Easily Forgotten? Dealing With The Past

After Silence (Après le silence - ce qui n’est pas dit n’existe pas?), by Vanina Vignal, France/Romania, 2012 - Paris, March 22, 2012.

Twenty years after the fall of Nicolae Ceaucescu’s regime - one of Europe’s most ruthlessly repressive dictatorships - how are Romanians dealing with their individual and collective memories of this profoundly traumatic past? For Rodica, Ioana and Teona, three generations of the same family living in Bucarest today, the strategy has always been the same one that the family used to survive the dictatorship: silence.
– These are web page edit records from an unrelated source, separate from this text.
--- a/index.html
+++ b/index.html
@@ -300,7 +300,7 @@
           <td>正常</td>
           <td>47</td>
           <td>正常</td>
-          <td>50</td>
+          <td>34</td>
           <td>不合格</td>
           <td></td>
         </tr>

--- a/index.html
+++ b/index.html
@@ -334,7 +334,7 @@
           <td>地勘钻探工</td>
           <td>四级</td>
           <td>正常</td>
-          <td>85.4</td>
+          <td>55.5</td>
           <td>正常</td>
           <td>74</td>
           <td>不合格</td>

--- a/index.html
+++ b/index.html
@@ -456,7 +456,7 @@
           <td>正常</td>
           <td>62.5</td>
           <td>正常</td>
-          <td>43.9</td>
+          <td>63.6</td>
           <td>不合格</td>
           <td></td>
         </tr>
In “After Silence”, film director Vanina Vignal undertakes to break the silence transmitted from generation to generation in the family of her old friend Ioana. Through intimate and patient exchanges with the three characters, she reveals long-established obstacles to remembering: how do you disclose individual stories in a society where silence and secret were a part of growing up? How do you summon memories when you have developed automatic mechanisms to close down brain activity when exposed to the ideological propaganda of the past? Why would there be any urgency to talk about a brutal political system that had become a permanent, normal, banal reality?

With a camera and a communist-era dictionary, Vignal takes the family members through a cathartic exercise that finally breaks decades of silence and lays bare the common pattern that fuels dictatorial systems. The individual’s voluntary retreat into apolitical apathy for the sake of mere survival - a strategy that survives revolutions and regime changes, and which highlights the very function of the politics of memory.
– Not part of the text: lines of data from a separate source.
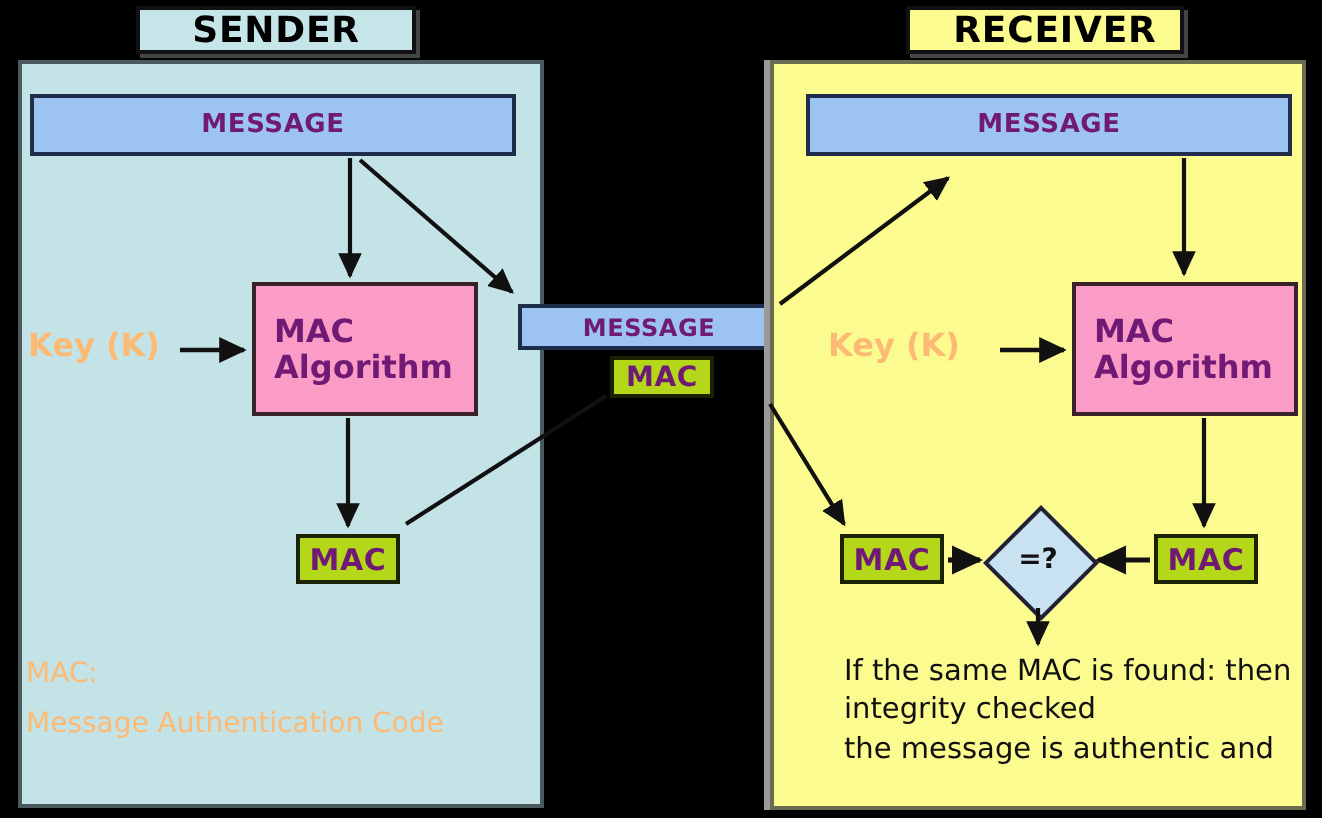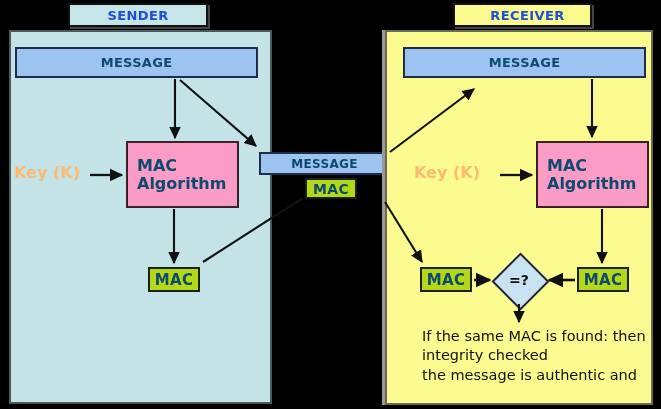--- a/index.html
+++ b/index.html
@@ -11,7 +11,7 @@
   
   .hdr{position:absolute;box-sizing:border-box;border:2px solid #111;
        display:flex;align-items:center;justify-content:center;
-       font-weight:bold;font-size:13px;color:#1d4ed8;letter-spacing:.4px;
+       font-weight:bold;font-size:18px;color:#000000;letter-spacing:.4px;
        box-shadow:2px 2px 0 rgba(80,80,80,.85);}
   #hdr-sender{left:68px;top:3px;width:140px;height:24px;background:#c5e5e8;}
   #hdr-receiver{left:453px;top:3px;width:139px;height:24px;background:#fbfb8f;padding-left:10px;}

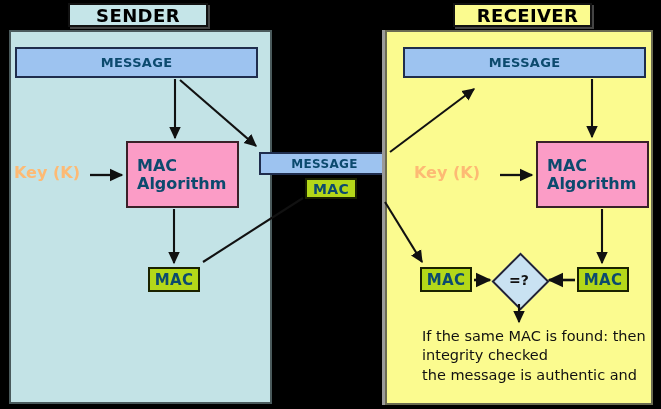--- a/index.html
+++ b/index.html
@@ -25,7 +25,7 @@
 
   
   .box{position:absolute;box-sizing:border-box;display:flex;align-items:center;
-       justify-content:center;font-weight:bold;color:#0c4a6e;}
+       justify-content:center;font-weight:bold;color:#701a75;}
   .msg-box{background:#9dc3f0;border:2px solid #1f2d4d;font-size:13px;letter-spacing:.3px;}
   .mac-algo{background:#fb9cc6;border:2px solid #3a2028;font-size:16px;line-height:1.12;
             flex-direction:column;align-items:flex-start;justify-content:center;padding-left:9px;}

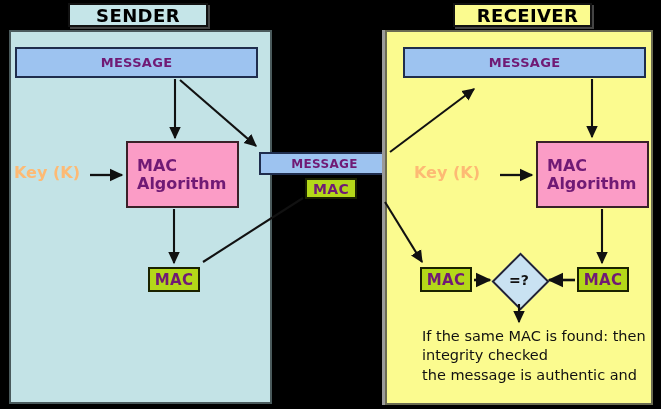--- a/index.html
+++ b/index.html
@@ -93,6 +93,10 @@
     <span>MAC</span>
   </div>
 
+  <div class="plain" id="legend-sender">
+    <div>MAC:</div>
+    <div>Message Authentication Code</div>
+  </div>
 
   <div class="box msg-box" id="msg-wire">
     <span>MESSAGE</span>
The time spent with Rodica, Ioana and Teona is full of lessons for today’s world. From Spain, where Judge Garzon’s endeavours to investigate Franco regime’s mass human right violations have ignited heated controversies, to post-revolutionary Arab societies where tomorrow’s political systems will depend on the way they handle remembrance efforts, taking the time to understand the mechanics of individual and collective memory in specific contexts plays a vital function in supporting the emergence of resilient and peaceful societies.

Frederique Guerin, Special Correspondent, The Global Journal.